If you had to write an alias that does what /writeini and $readini do, you'd probably do it the same way I would: /writeini would search through every line of the file, and overwrite the appropriate line when it found it. At the end, if it didn't find the line, it'd add a new one under the right section. $readini would scan through every line, and return the right line under the right section. If it didn't find anything to return, it'd stop and return $null.

This is an example of linear searching, so called because the amount of time it takes to execute is based (roughly) on the amount of lines in the file. If you had to graph execution time, you'd get a line.

Now, this isn't a problem if you have small files or a lot of time. But as files get bigger, writing and reading take longer, especially if the section is at the end of the file.

So, if hash tables don't use linear search, what do they use?

They use hashing. [Note: this has nothing to do with $hash().]

What is hashing?

The best way to describe hashing is to imagine a bunch of buckets. Say that we have five buckets, numbered 0 to 4, each filled with index cards. On the front, the index cards have a phone number; on the back, they have a name.

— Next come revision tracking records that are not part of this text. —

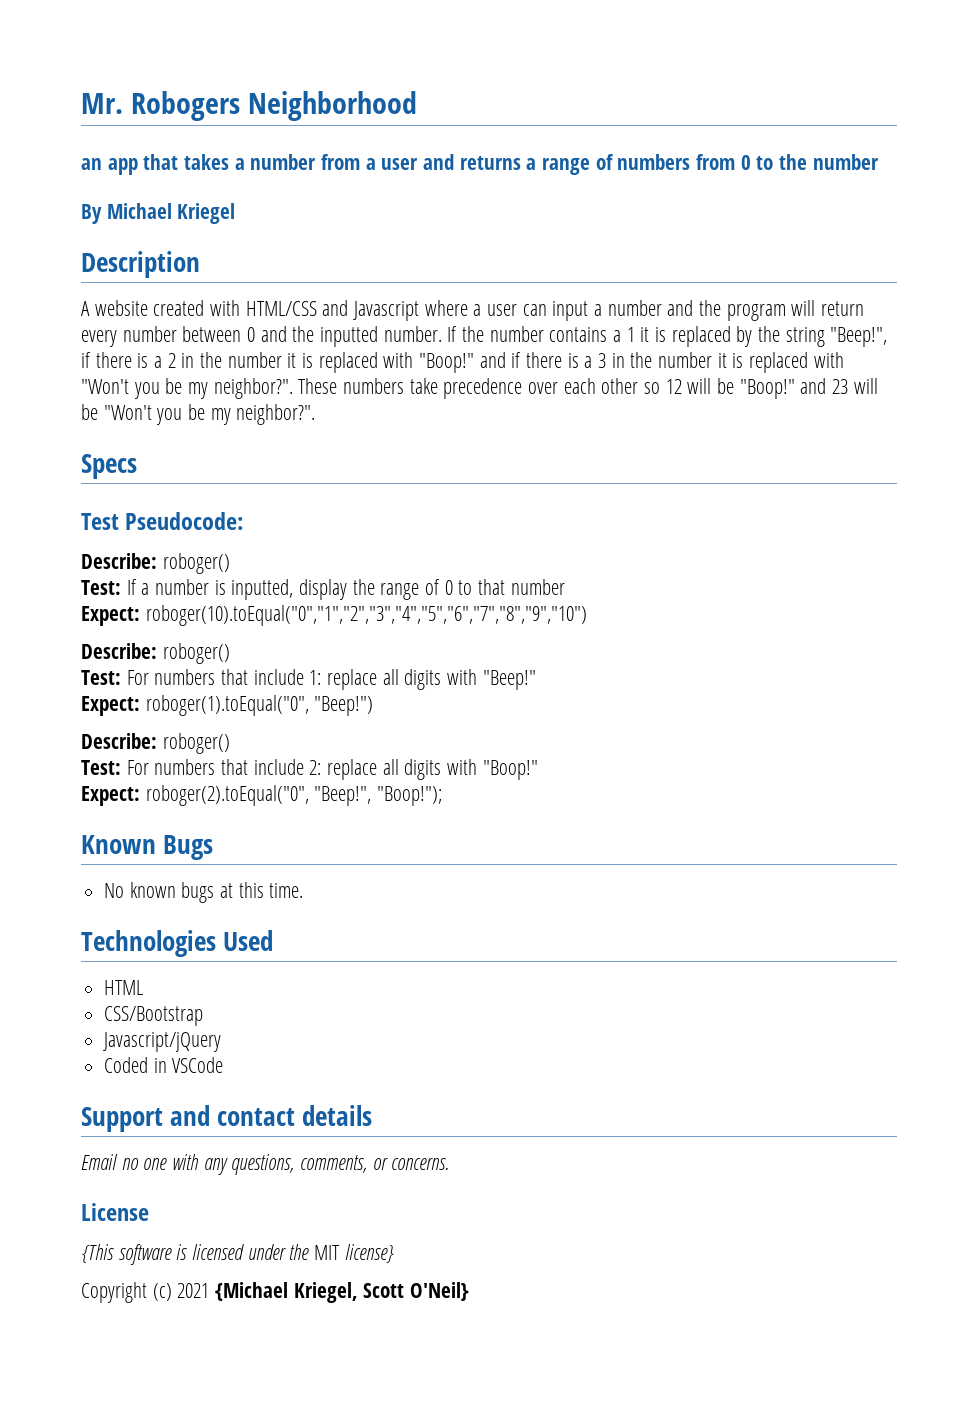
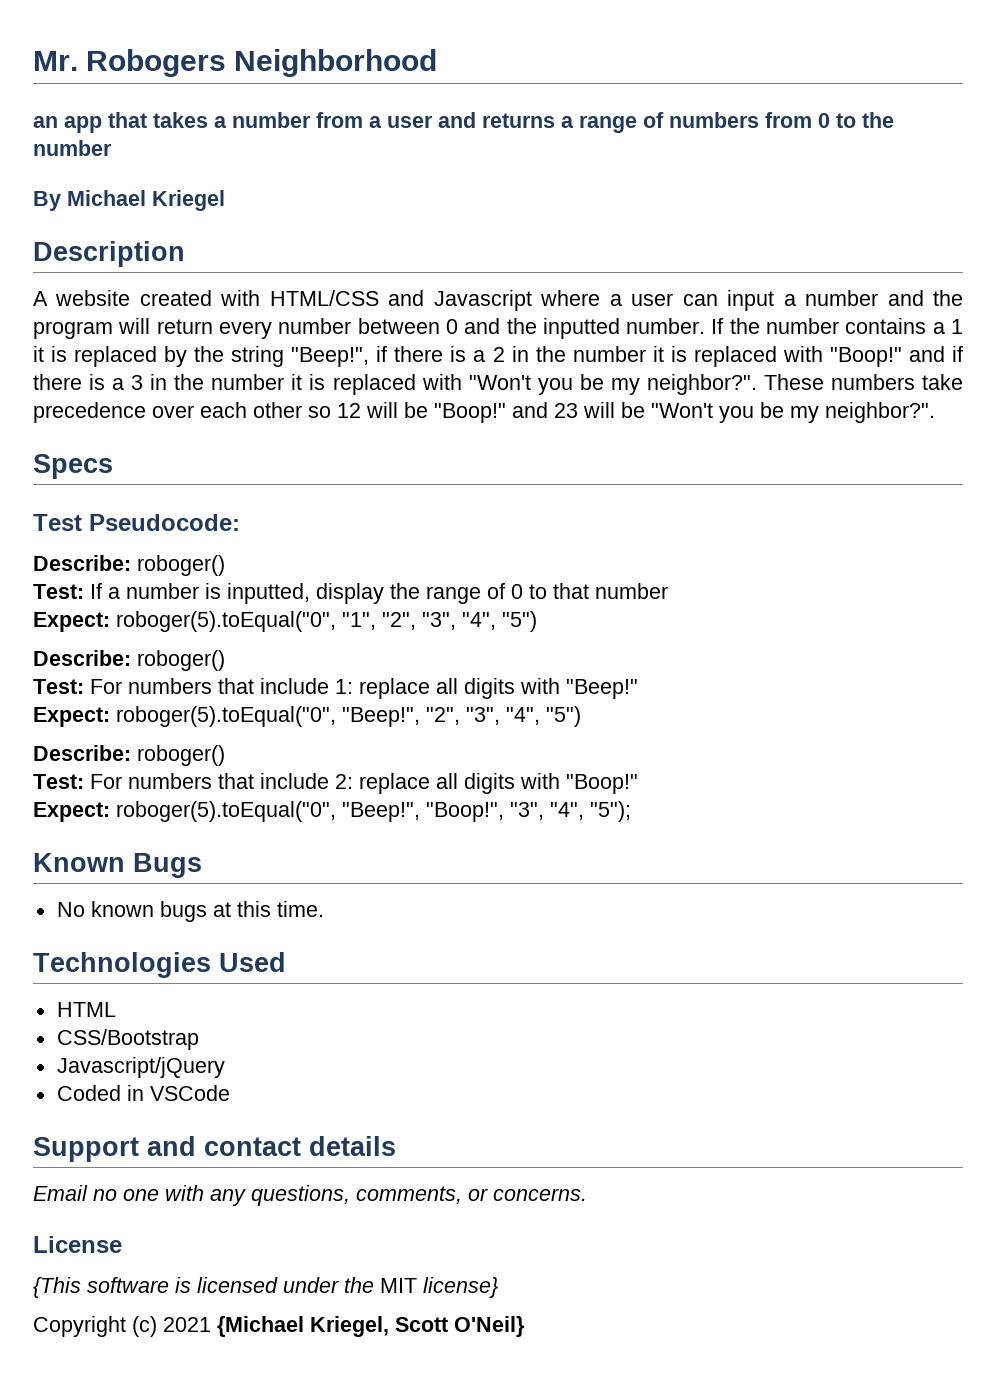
[145,605,587,626] roboger(10).toEqual("0","1","2","3","4","5","6","7","8","9","10") -> [116,611,537,632] roboger(5).toEqual("0", "1", "2", "3", "4", "5")
[145,695,374,716] roboger(1).toEqual("0", "Beep!") -> [116,706,581,727] roboger(5).toEqual("0", "Beep!", "2", "3", "4", "5")
[145,785,443,806] roboger(2).toEqual("0", "Beep!", "Boop!"); -> [116,801,631,822] roboger(5).toEqual("0", "Beep!", "Boop!", "3", "4", "5");

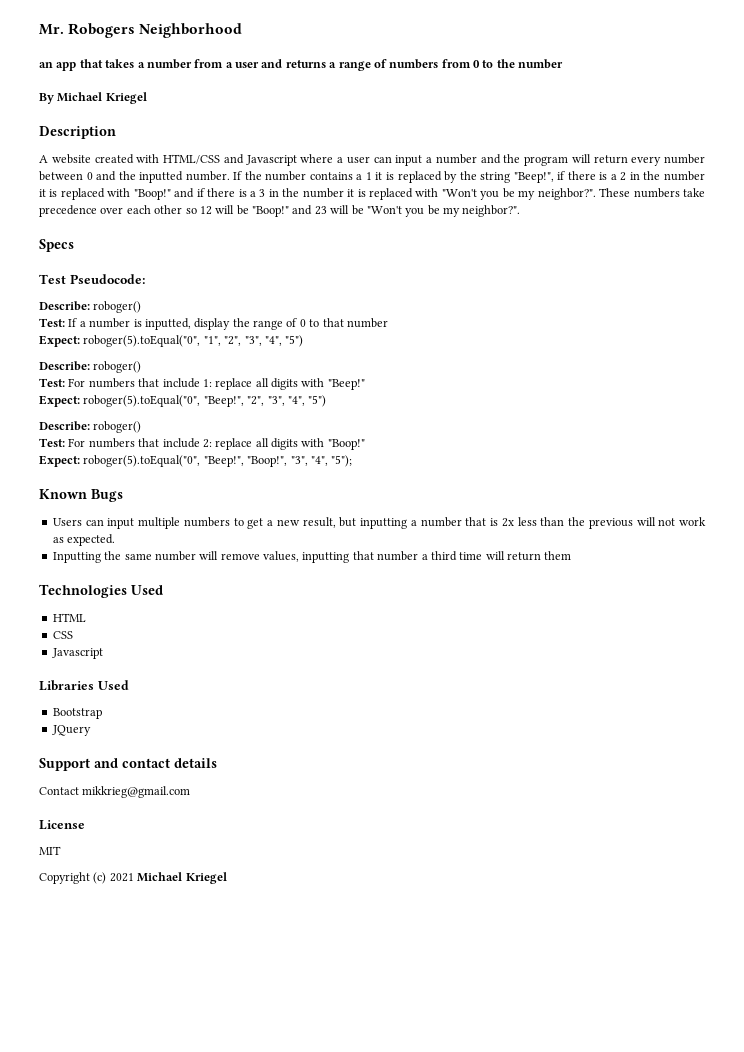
[56,901,324,922] [33,952,286,978] [56,1002,116,1017] [56,1029,199,1050] [56,1057,225,1078] [56,1085,230,1101] [33,1136,396,1162] [33,1185,587,1206] [33,1236,122,1253] [33,1277,374,1298] No known bugs at this time. // Technologies Used // HTML // CSS/Bootstrap // Javascript/jQuery // Coded in VSCode // Support and contact details // Email no one with any questions, comments, or concerns. // License // {This software is licensed under the -> [52,517,706,529] [52,534,116,546] [52,551,572,563] [39,584,163,598] [52,613,86,622] [52,631,73,639] [51,648,103,659] [39,680,129,691] [52,708,102,719] [51,725,91,736] [39,758,217,771] [39,786,191,798] [39,820,85,830] Users can input multiple numbers to get a new result, but inputting a number that is 2x less than the previous will not work as expected. // Inputting the same number will remove values, inputting that number a third time will return them // Technologies Used // HTML // CSS // Javascript // Libraries Used // Bootstrap // JQuery // Support and contact details // Contact mikkrieg@gmail.com // License //
[423,1277,498,1298] license} -> (61, 850) none
[217,1316,525,1337] {Michael Kriegel, Scott O'Neil} -> [137,872,227,884] Michael Kriegel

Now saw we want to find out who has the number "8675309". We could either do a linear search, looking through each bucket until we find the right card, or we could cheat.

Before we set up these buckets for holding phone numbers, we establish a system that tells us where to put certain phone numbers. We create a hash function that gives us a value based on the phone number. We then divide that number by 5 (the number of buckets) and take the remainder. This way, we know what bucket to look into, based on the number that we're looking for.

But wait a second. Why are we taking the remainder after dividing by 5 (or simply f(x) % 5, where f(x) is our hash function)? This makes it easier to use our hash function for phone numbers later; we have it return simply a value, not a bucket number. This way, if we wanted to add a sixth bucket, we wouldn't have to change the function, just change the divisor.

So now, before we add an index card to our buckets, we have to figure out which bucket it goes into. And when we want to take an index card out, we have to do the same thing.

But it's easier to search through one bucket instead of five. Imagine if "8675309" was in the fifth bucket, at the bottom. We wasted all that time, when we could have just set up this hashing system.

Hash Functions

Now, if we want to implement this phone-numbers-in-a-bucket system, we really ought to figure out what hash function we want to use. We could add the first and last number of the phone number, or we could add the the middle three, or we could just return the middle number. These are decent hash functions.

A bad idea is returning its length (this applies only if phone numbers in your home country don't have differing lengths--I realize some places like the United Kingdom have differing lengths based on regions' populations, which is more logical than United States' numbers, but that's not the point of this tutorial). A worse idea is returning a value based on the time, or the date, or something else like that.

Why? Because, we want to get the same value out of our function at all times. If your function returns $ctime, we will search in the wrong bucket most of the time.

Pulling It All Together

Let's assume that we want to script a "replacement" for hash tables in mIRC.

We establish our hash function to be the sum of the first and last numbers in the phone number.

How do we set up our buckets? As messy as it would be, I would suggest hidden @windows. The way I've seen them done in "real" languages is through using an array of queues, but this is the simplest way to implement hash tables in mIRC.

So how does our replacement work?

On /hmake N, we create N number of buckets. (I bet some of you have wondered why exactly we have to specify a number of "slots." mIRC allows you to vary the number of buckets your table contains.)

On /hadd , we compute the bucket number, and /aline the item and value to the @window. On /hdel , we find the right bucket, search through the lines in the @window, and delete the right line.

On $hget(,), we find the bucket number, find the right line, and return it.

The other functions aren't completely necessary, but I'm sure you could figure out a way to implement them as well.

Conclusion

Hopefully, after reading this you've come to see how cheating and knowing where to look for data is a lot faster than searching through an entire file (or another linear data structure). Even though the last search is linear, searching through ten items out of one-hundred is faster than searching through all one-hundred.